Leekyung Kim/Divulgação
Kevin Spacey em cena gravada para
Elenco "enjaulado" na montagem de "A Serpente"

Peça derradeira de Nelson Rodrigues (1912-1980), "A Serpente" é um dos textos em que dramaturgo menos "faz rodeios" ou "meias palavras", diz o diretor Eric Lenate. Uma boa síntese, segundo ele, para os tempos de hoje, uma era "sem meios-termos" e de ideias polarizadas.

Lenate dirige uma montagem do texto, que estreou na semana passada no teatro Viradalata, em São Paulo. É um trabalho mais curto e dinâmico de Nelson –a encenação tem cerca de uma hora de duração–, no qual o autor, sempre polemista, expande o tom provocador.

A trama retrata duas irmãs muito próximas, Guida (Fernanda Heras) e Lígia (Carolina Lopez), que vivem com os respectivos maridos no mesmo apartamento.

Lígia é infeliz no casamento não consumado com Décio (Paulo Azevedo) –ele se diz impotente, mas a trai com outras mulheres. E ela, depressiva, pensa em se matar.

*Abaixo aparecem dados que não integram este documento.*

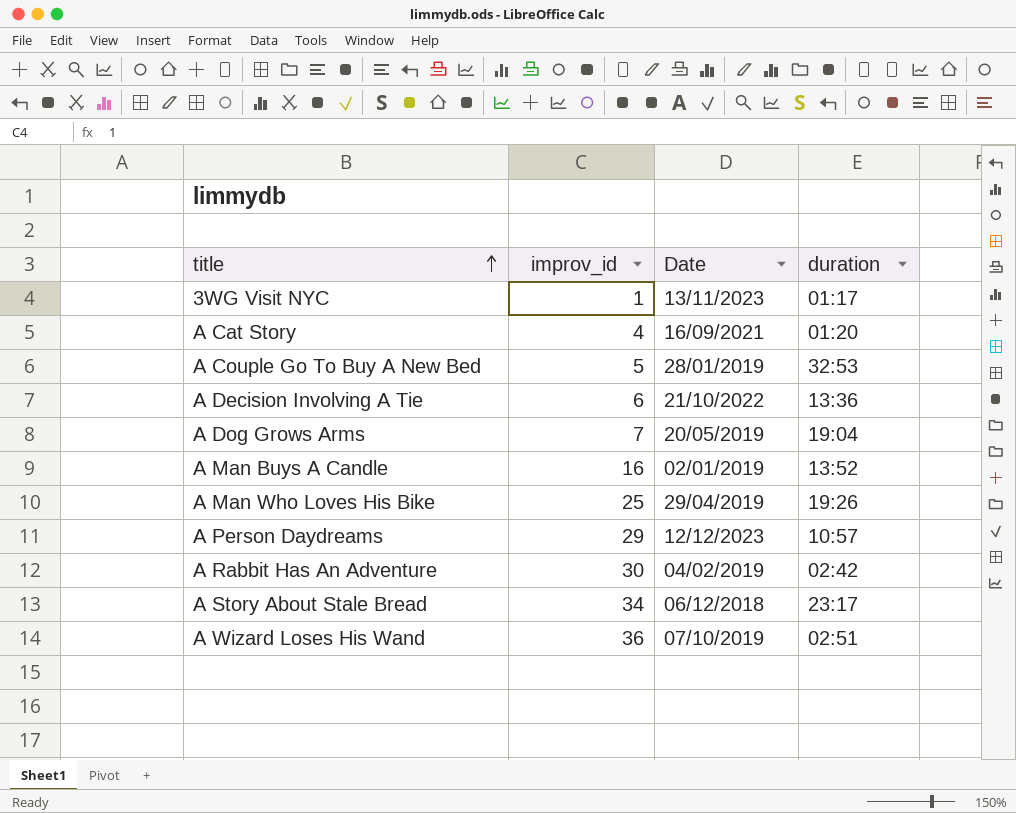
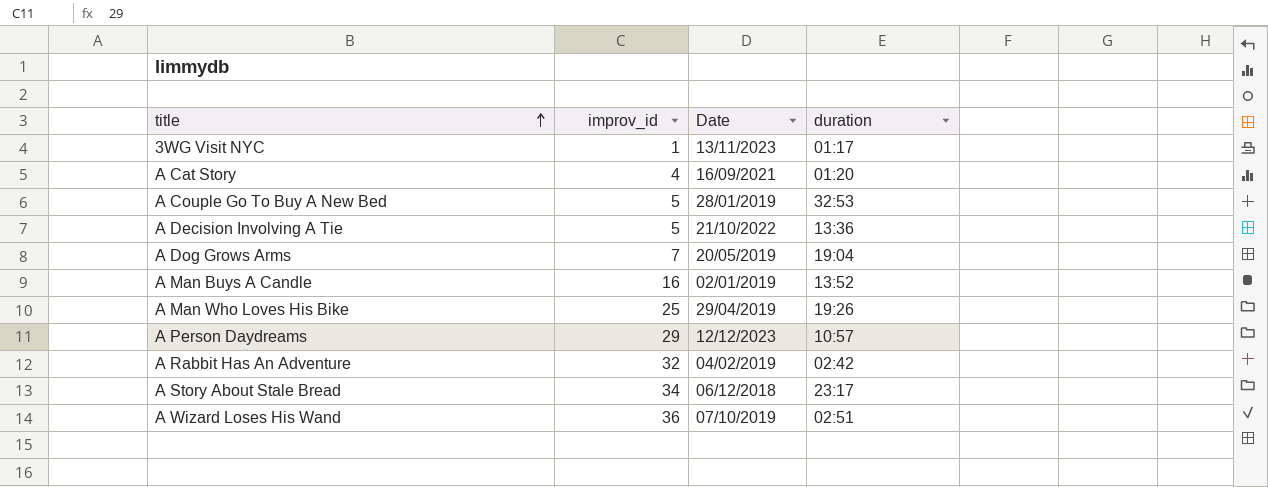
A Decision Involving A Tie | improv_id: 6 -> 5
A Rabbit Has An Adventure | improv_id: 30 -> 32

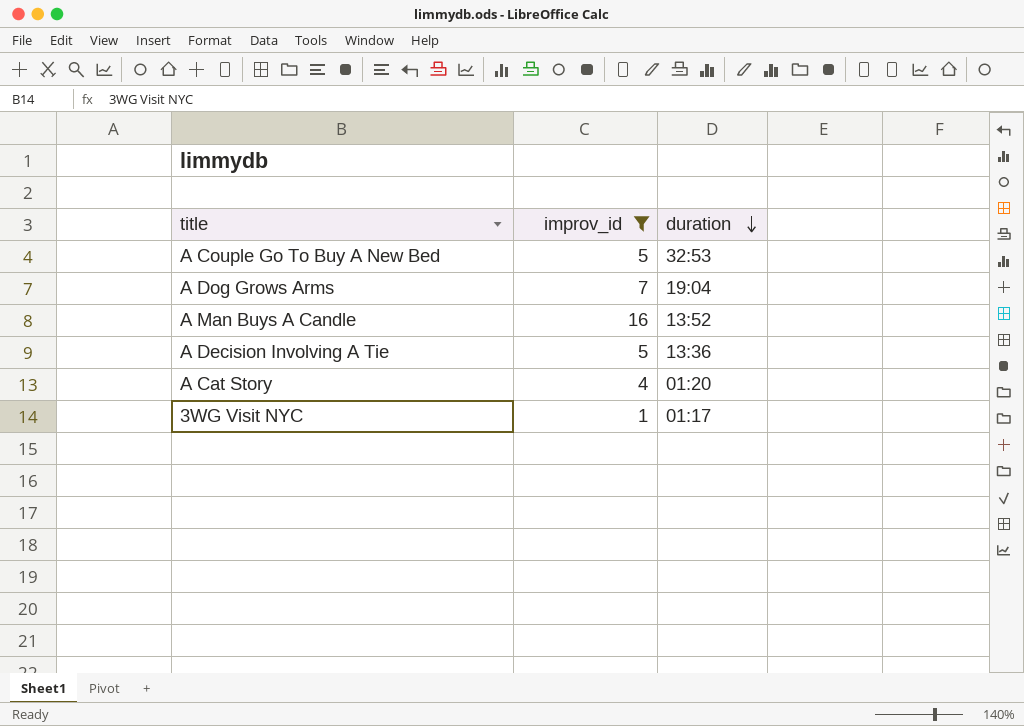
filter: none -> improv_id <= 16
row order: title ascending -> duration descending
column Date | position: 3 -> none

Para evitar a tragédia, Guida, que vive uma eterna lua de mel com Paulo (Juan Alba), decide emprestar o seu próprio marido para uma noite com a irmã. Mas Lígia acaba por se apaixonar pelo cunhado e amante temporário.

"Ele é direto e objetivo e às vezes pode parecer racista, machista, mas não deve ser tomado de maneira literal. Não devemos ficar apenas na superfície", diz o encenador, que já havia trabalhado com a obra rodriguiana em montagens de "Vestido de Noiva" (2013) e "Valsa nº 6" (2015).

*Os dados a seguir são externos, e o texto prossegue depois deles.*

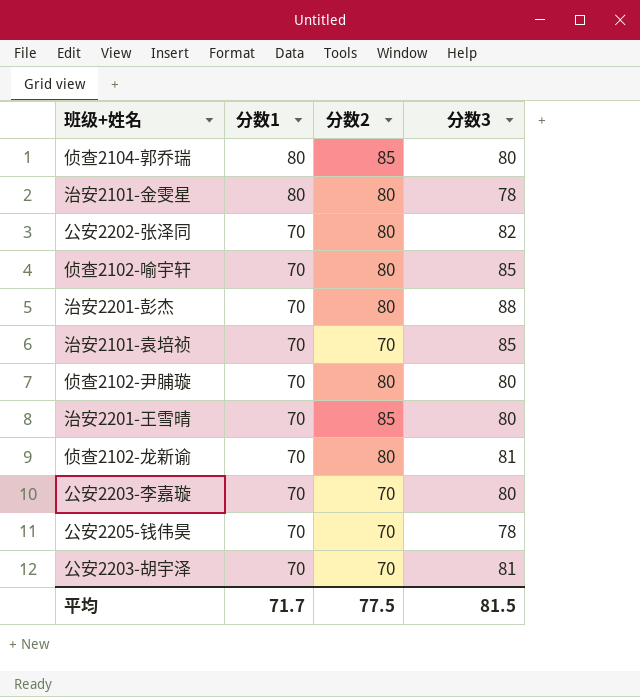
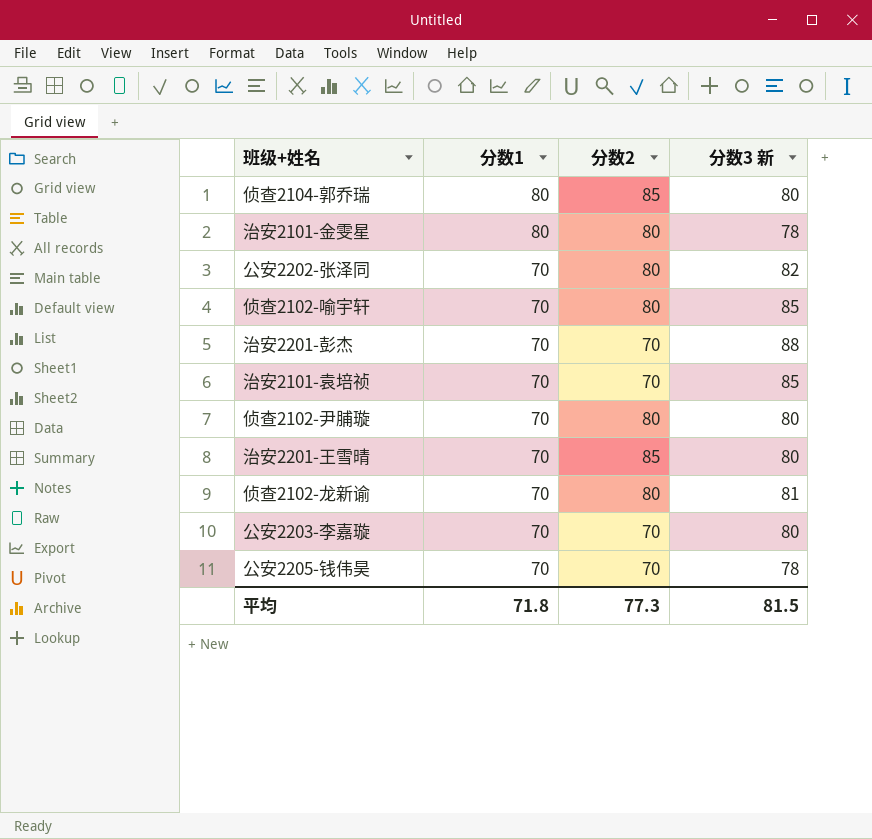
column name: 分数3 -> 分数3 新
row 公安2203-胡宇泽: 70 | 70 | 81 -> none
治安2201-彭杰 | 分数2: 80 -> 70
平均 | 分数1: 71.7 -> 71.8
平均 | 分数2: 77.5 -> 77.3

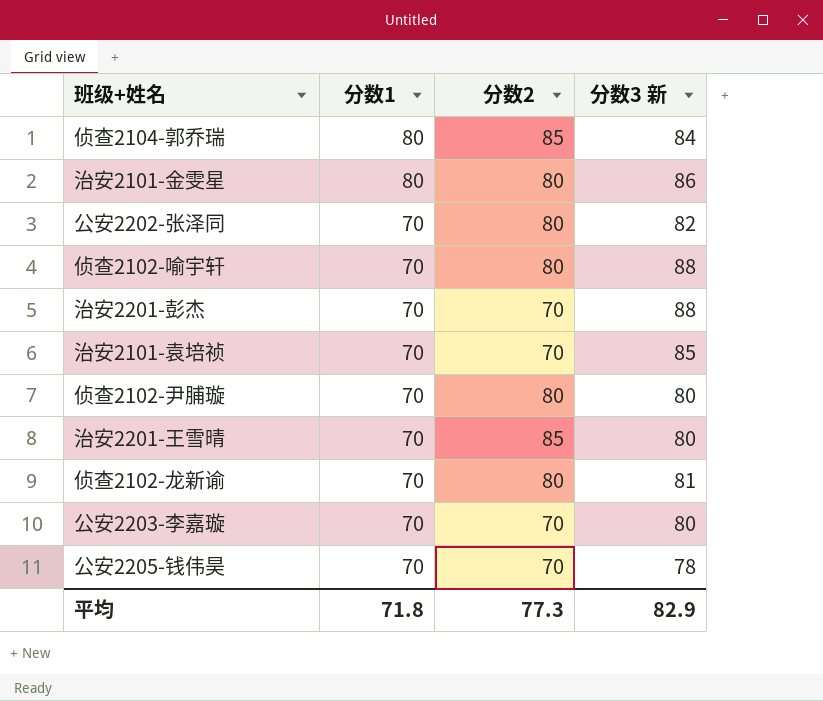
侦查2104-郭乔瑞 | 分数3 新: 80 -> 84
治安2101-金雯星 | 分数3 新: 78 -> 86
侦查2102-喻宇轩 | 分数3 新: 85 -> 88
平均 | 分数3 新: 81.5 -> 82.9

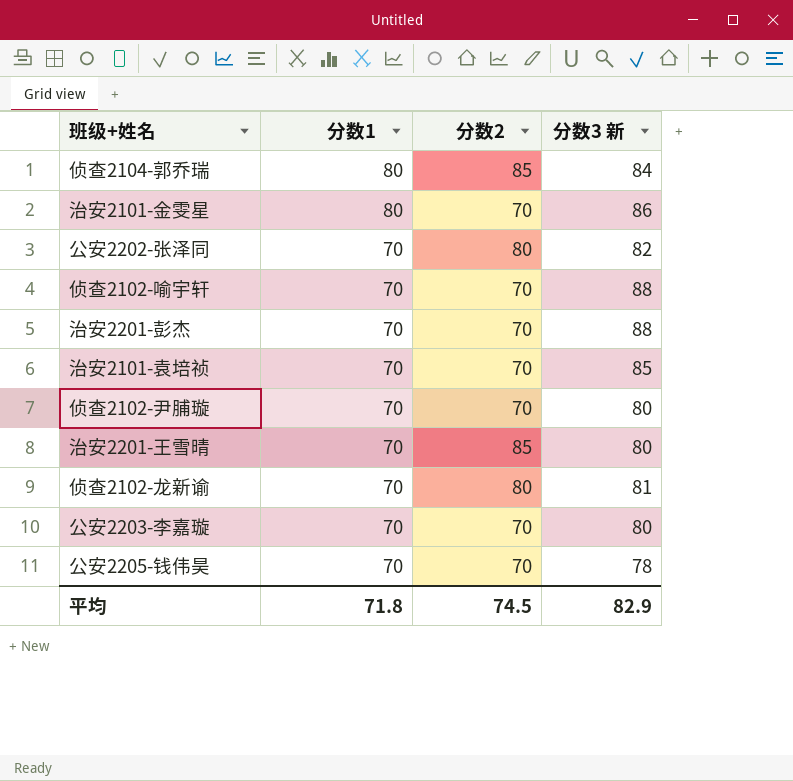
治安2101-金雯星 | 分数2: 80 -> 70
侦查2102-喻宇轩 | 分数2: 80 -> 70
侦查2102-尹脯璇 | 分数2: 80 -> 70
平均 | 分数2: 77.3 -> 74.5

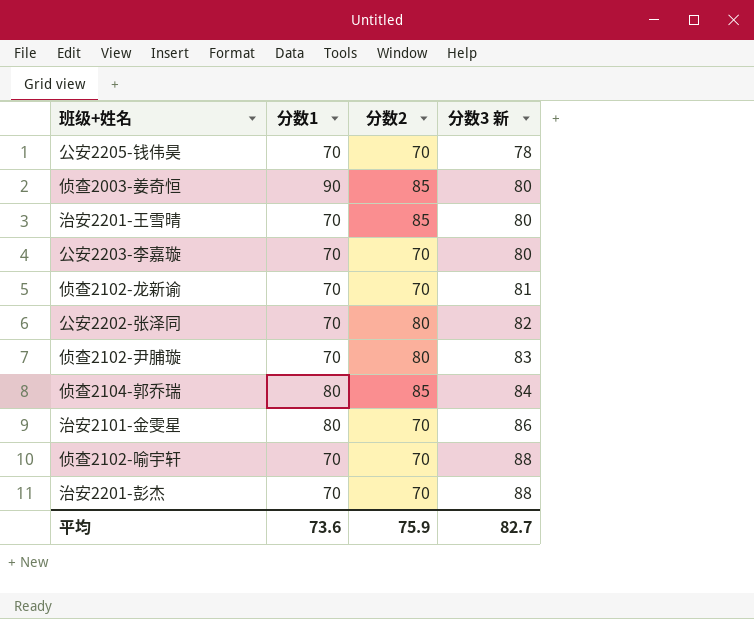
row order: 分数1 descending -> 分数3 新 ascending
row 治安2101-袁培祯: 70 | 70 | 85 -> none
row 侦查2003-姜奇恒: none -> 90 | 85 | 80
侦查2102-龙新谕 | 分数2: 80 -> 70
侦查2102-尹脯璇 | 分数2: 70 -> 80
侦查2102-尹脯璇 | 分数3 新: 80 -> 83
平均 | 分数1: 71.8 -> 73.6
平均 | 分数2: 74.5 -> 75.9
平均 | 分数3 新: 82.9 -> 82.7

A história conflituosa, em que o amor de irmã se choca com os relacionamentos matrimoniais, seria um espelho dos nossos próprios embates internos, um modo de questionarmos nossos valores.

"Quando Nelson delineia uma fala de maneira objetiva, ele nos desafia a entender as nuances que aquela objetividade carrega", afirma Lenate, para quem o texto reflete bem questões contemporâneas.

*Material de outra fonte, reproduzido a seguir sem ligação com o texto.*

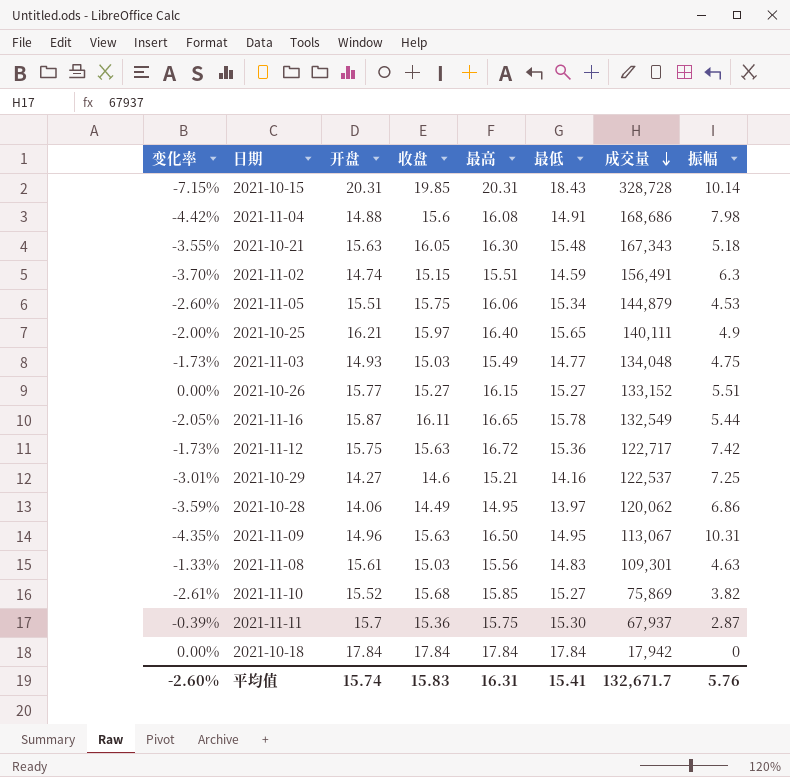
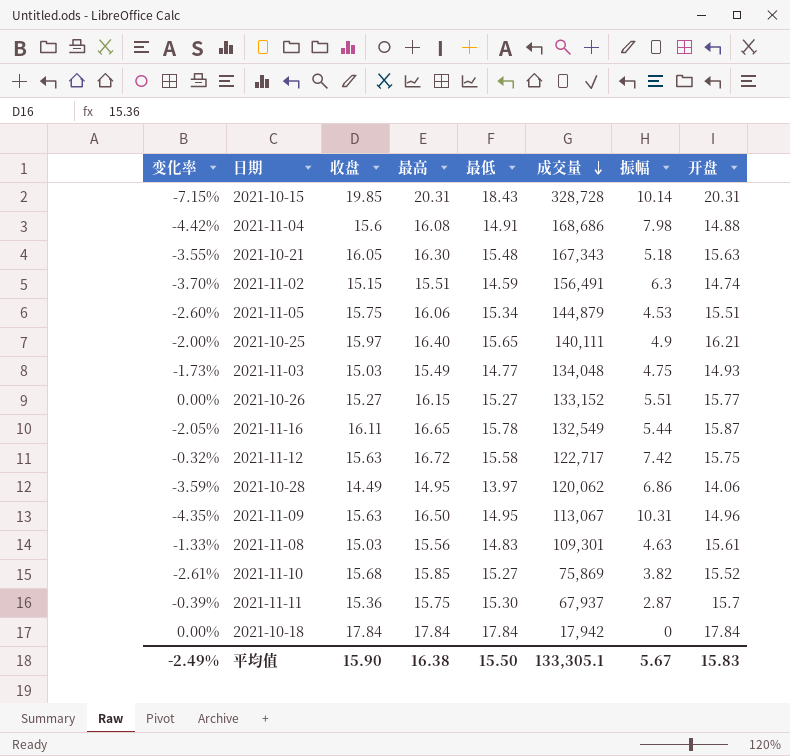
column 开盘 | position: 3 -> 8
row 2021-10-29: -3.01% | 14.27 | 14.6 | 15.21 | 14.16 | 122,537 | 7.25 -> none
2021-11-12 | 变化率: -1.73% -> -0.32%
2021-11-12 | 最低: 15.36 -> 15.58
平均值 | 变化率: -2.60% -> -2.49%
平均值 | 收盘: 15.83 -> 15.90
平均值 | 最高: 16.31 -> 16.38
平均值 | 最低: 15.41 -> 15.50
平均值 | 成交量: 132,671.7 -> 133,305.1
平均值 | 振幅: 5.76 -> 5.67
平均值 | 开盘: 15.74 -> 15.83

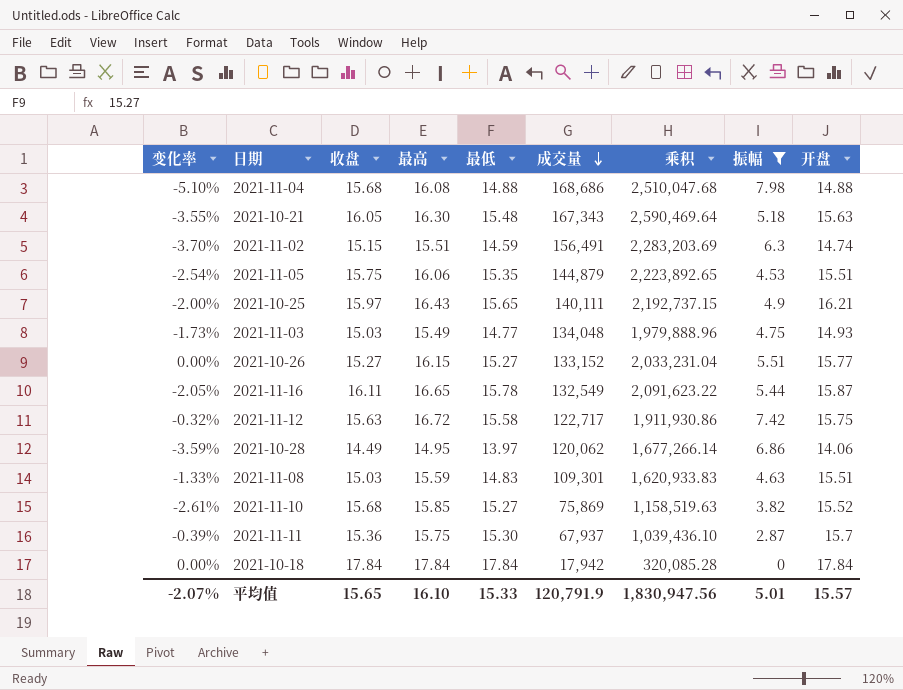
filter: none -> 振幅 <= 7.98
column 乘积 | formula: none -> [最低] * [成交量]
2021-11-04 | 变化率: -4.42% -> -5.10%
2021-11-04 | 收盘: 15.6 -> 15.68
2021-11-04 | 最低: 14.91 -> 14.88
2021-11-05 | 变化率: -2.60% -> -2.54%
2021-11-05 | 最低: 15.34 -> 15.35
2021-10-25 | 最高: 16.40 -> 16.43
2021-11-08 | 最高: 15.56 -> 15.59
2021-11-08 | 开盘: 15.61 -> 15.51
平均值 | 变化率: -2.49% -> -2.07%
平均值 | 收盘: 15.90 -> 15.65
平均值 | 最高: 16.38 -> 16.10
平均值 | 最低: 15.50 -> 15.33
平均值 | 成交量: 133,305.1 -> 120,791.9
平均值 | 振幅: 5.67 -> 5.01
平均值 | 开盘: 15.83 -> 15.57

"Parece que a gente está vivendo numa sociedade sem meios tons, de cores chapadas, em que as pessoas têm dificuldade de entender metáforas."

GAIOLA

Para ressaltar o clima conflituoso, o cenário concebido por Lenate remete a uma gaiola, como se esses personagens, que orbitam toda a estrutura, estivessem presos à tradição, afirma o diretor.

Dentro da "jaula", há uma única cama de casal –"o resumo dessa relação territorial"."Há quem diga que, em 1978, quando ele escreveu essa peça, Nelson já estivesse falando em poliamor", comenta o encenador.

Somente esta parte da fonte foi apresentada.